Yasada öngörülmüş sebeplerle zamanaşımı süresinin hiç işlememesi ya da işlemeye başlayan dava zamanaşımı süresinin ilerlememesi zamanaşımının durmasını, işlemeye başlamış zamanaşımının süresinin yasada öngörülen bir sebeple kesilmesini ifade eder. ”Bir suçun işlenmesi ile başlayan dava zamanaşımı, bir engel çıkmaması durumunda o suçun gerektirdiği sürenin dolmasıyla tamamlanır. Fakat dava zamanaşımı işlemeyi sürdürürken birtakım engellerle karşılaşılabilir. Bu engeller dava zamanaşımını durduran ve kesen nedenlerdir. Dava zamanaşımının durması, yasada açıkça sayılan bazı hallerde kamu davasının yürütülememesinden dolayı, bu halin ortaya çıkmasından ortadan kalkmasına kadar geçen zamanda, dava zamanaşımının o ana dek geçen süre saklı kalmak kaydıyla işlememesidir. Dava zamanaşımını durduran sebepler ortadan kalkmadıkça zamanaşımı tekrar işlemeye başlamaz.’
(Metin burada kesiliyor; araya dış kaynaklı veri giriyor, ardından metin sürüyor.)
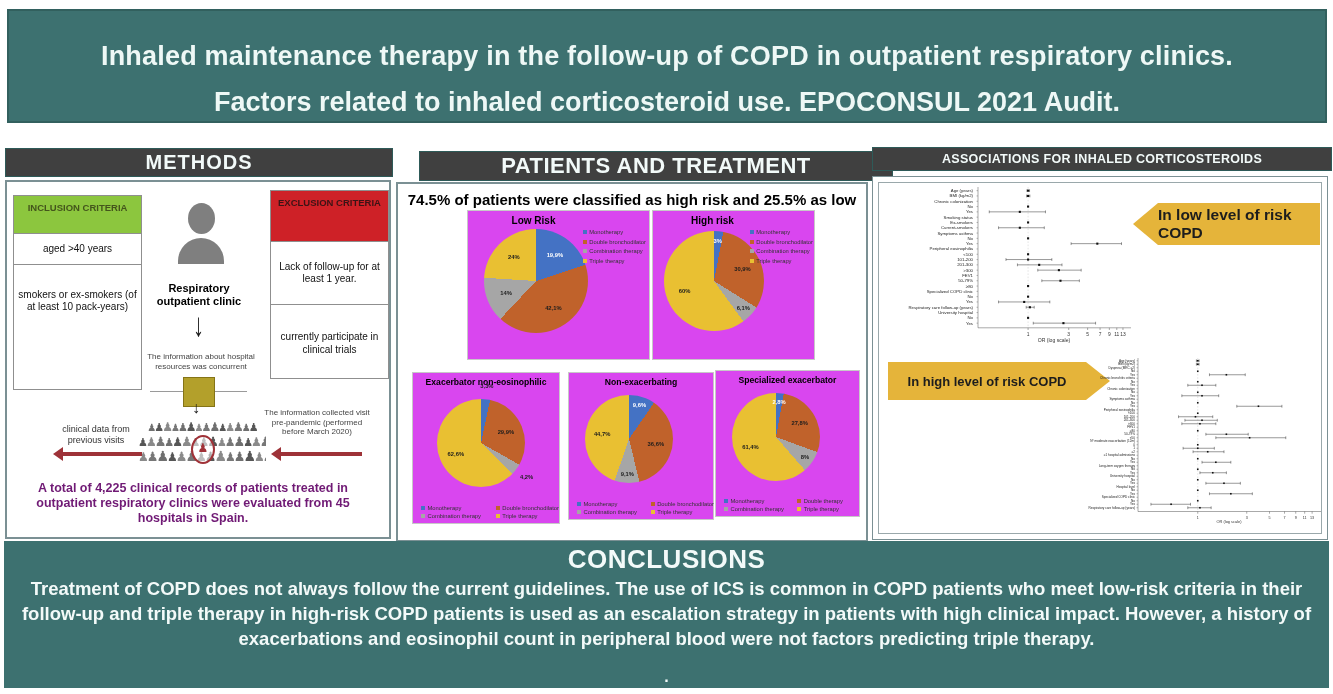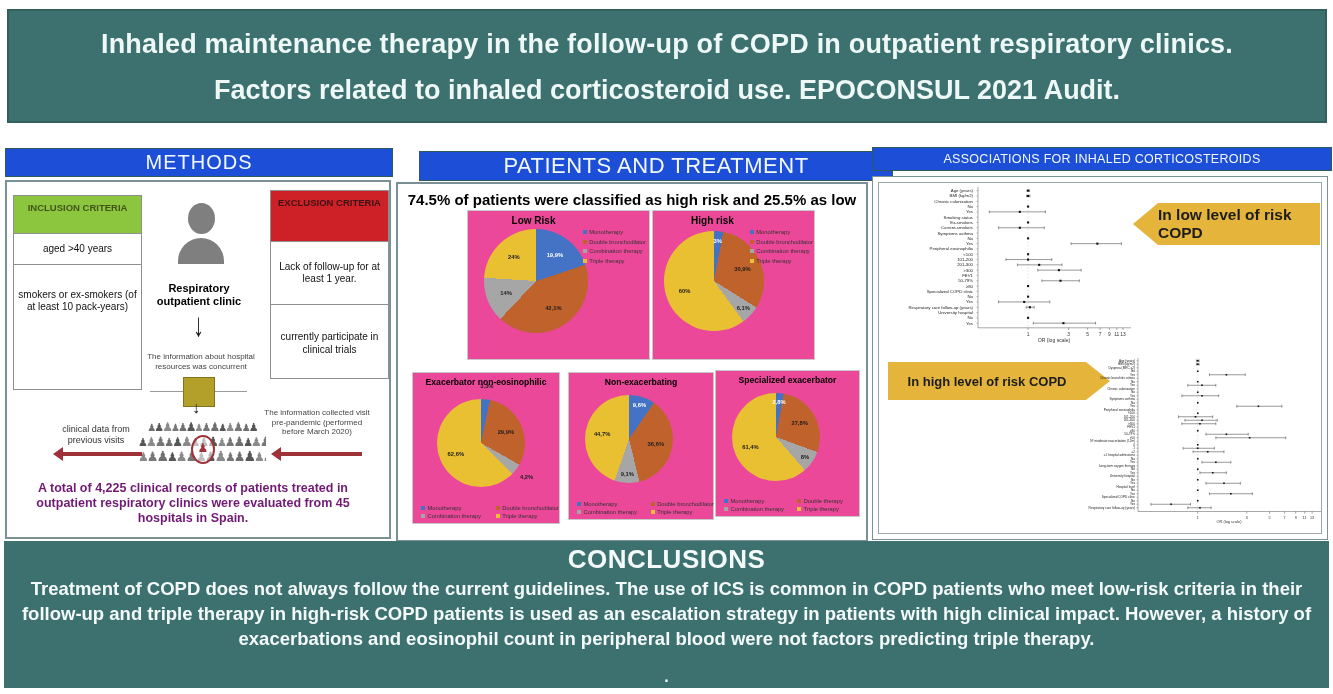--- a/index.html
+++ b/index.html
@@ -2,26 +2,26 @@
 <html><head>
 <meta charset="utf-8">
 <style>
   html,body{margin:0;padding:0}
   body{width:1333px;height:694px;position:relative;background:#ffffff;
        font-family:"Liberation Sans",sans-serif;color:#111;overflow:hidden}
 
   
   .title-band{position:absolute;left:7px;top:9px;width:1316px;height:110px;
     background:#3d7170;border:2px solid #32605e;color:#eef8f6;text-align:center;font-weight:bold}
-  .title-band .l1{font-size:27px;margin-top:18px;letter-spacing:.2px}
+  .title-band .l1{font-size:27px;margin-top:30px;letter-spacing:.2px}
   .title-band .l2{font-size:27px;margin-top:15px}
 
   
-  .col-header{position:absolute;background:#1d4ed8;color:#f2faf9;display:flex;
-    align-items:center;justify-content:center;font-weight:normal;border:1px solid #2e5a58}
+  .col-header{position:absolute;background:#404040;color:#f2faf9;display:flex;
+    align-items:center;justify-content:center;font-weight:bold;border:1px solid #2e5a58}
   #hdr-methods{left:5px;top:148px;width:386px;height:27px;font-size:20px;letter-spacing:1px}
   #hdr-patients{left:419px;top:151px;width:472px;height:28px;font-size:22px;letter-spacing:.5px}
   #hdr-assoc{left:872px;top:147px;width:458px;height:22px;font-size:12.5px;letter-spacing:.3px}
 
   
   .content-box{position:absolute;background:#fff;border:2px solid #7b9094}
   #box-methods{left:5px;top:180px;width:382px;height:355px}
   #box-patients{left:396px;top:182px;width:468px;height:356px}
   #box-assoc{left:872px;top:176px;width:454px;height:362px;border-width:1px}
   #box-assoc-inner{position:absolute;left:878px;top:182px;width:442px;height:350px;border:1px solid #9aa8ab;background:#fff}
@@ -60,21 +60,21 @@
   #arrow-right{left:274px;top:452px;width:88px}
 
   .crowd{position:absolute;left:138px;top:419px;width:128px;height:54px;text-align:center;line-height:13px;overflow:hidden}
   .crowd-row span{font-size:12px;letter-spacing:-2px}
   .crowd-ring{position:absolute;left:53px;top:16px;width:20px;height:25px;border:2px solid #a03238;
     border-radius:50%;color:#a03238;font-size:12px;line-height:22px;text-align:center;background:rgba(255,255,255,.55)}
 
   
   #patients-headline{position:absolute;left:406px;top:191px;width:452px;text-align:center;
     font-weight:bold;font-size:15px;color:#000}
-  .pie-panel{position:absolute;border:1px solid #c8c8c8;background:#ec4899}
+  .pie-panel{position:absolute;border:1px solid #c8c8c8;background:#d946ef}
   .pie-title{position:absolute;top:4px;width:100%;text-align:center;font-weight:bold;color:#000}
   .pie{position:absolute;border-radius:50%}
   .pie-label{position:absolute;font-size:5.8px;font-weight:bold;transform:translate(-50%,-50%);white-space:nowrap}
   .legend{color:#333}
   .legend-right{position:absolute;display:flex;flex-direction:column;gap:3.5px}
   .legend-bottom{position:absolute;left:8px;right:2px;bottom:4px;display:grid;
     grid-template-columns:55% 45%;row-gap:2px}
   .legend-item{display:flex;align-items:center;gap:2.5px;font-size:5.8px;white-space:nowrap}
   .swatch{width:4px;height:4px;flex:none}
   #panel-0{left:467px;top:210px;width:181px;height:148px}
DAVA ZAMANAŞIMININ SONUÇLARI
Dava zamanaşımı TCK md. 72/2’ ye göre mahkeme tarafından re’sen uygulanır. Bundan şüpheli, sanık ve hükümlü iradelerine bırakılmıştır bir durum değildir. Yargılama sırasında mahkemenin, dava zamanaşımının dolduğunu fark etmesi sonucunda, bu konuyu diğer meselelerden önce inceleyip karara bağlaması gerekir. Eğer dava temyiz aşamasında ise, aynı incelemenin Yargıtay tarafından yapılması gerekir. Ayrıca CMK 223/9 uyarınca fail hakkında derhal beraat kararı verilebilecek şartlarda durma, düşme ve ceza verilmesine yer olmadığı kararı verilemez. Dava zamanaşımının süresinin dolması düşme sebeplerinden olduğu için, mahkemenin beraat kararı verebilecek bir durumun varlığı halinde düşme kararı değil beraat kararının vermesi gerekir. Zira beraat kararının verilmesi fail açısından lehe bir durumdur. Yüklenen suçun dava zamanaşımına uğraması neticesiyle davanın düşmesi , aynı fiilden dolayı malların geri alınması ve uğranılan zararın tazmini için açılacak şahsi hak davasını etkileyemez. Türk Ceza Kanunu 74/2’de bu imkân düzenlenmiştir. Fakat Borçlar Kanunu’nda haksız fiiller için öngörülen zamanaşımı süresi davaya konu olan suçun zamanaşımı süresinden daha az olduğu durumlarda haksız fiil zamanaşımı süresi suçun zamanaşımı süresine tabi olur. İlgili suç zamanaşımına tabi olmayan bir suç olması durumunda haksız fiil için de zamanaşımı süresi olmaz. ‘Davanın zamanaşımına uğrayıp uğramadığını ilişkin sorun diğer tüm sorunlardan önce ele alınmalı ve karara bağlanmalıdır. Zira davanın zamanaşımına uğradığına hükmedilmesi halinde, başka hiçbir işlem yapılmaksızın düşme kararı verilmesi zorunludur. Zamanaşımının uygulanması sanığa herhangi bir külfet getirmediğinden, diğer düşme nedenlerine göre öncelikle uygulanacaktır. Zamanaşımını kesen nedenin ortaya çıktığı tarih konusunda belirsizlik varsa bu durumun sanık lehine göz önünde tutulması gerekir.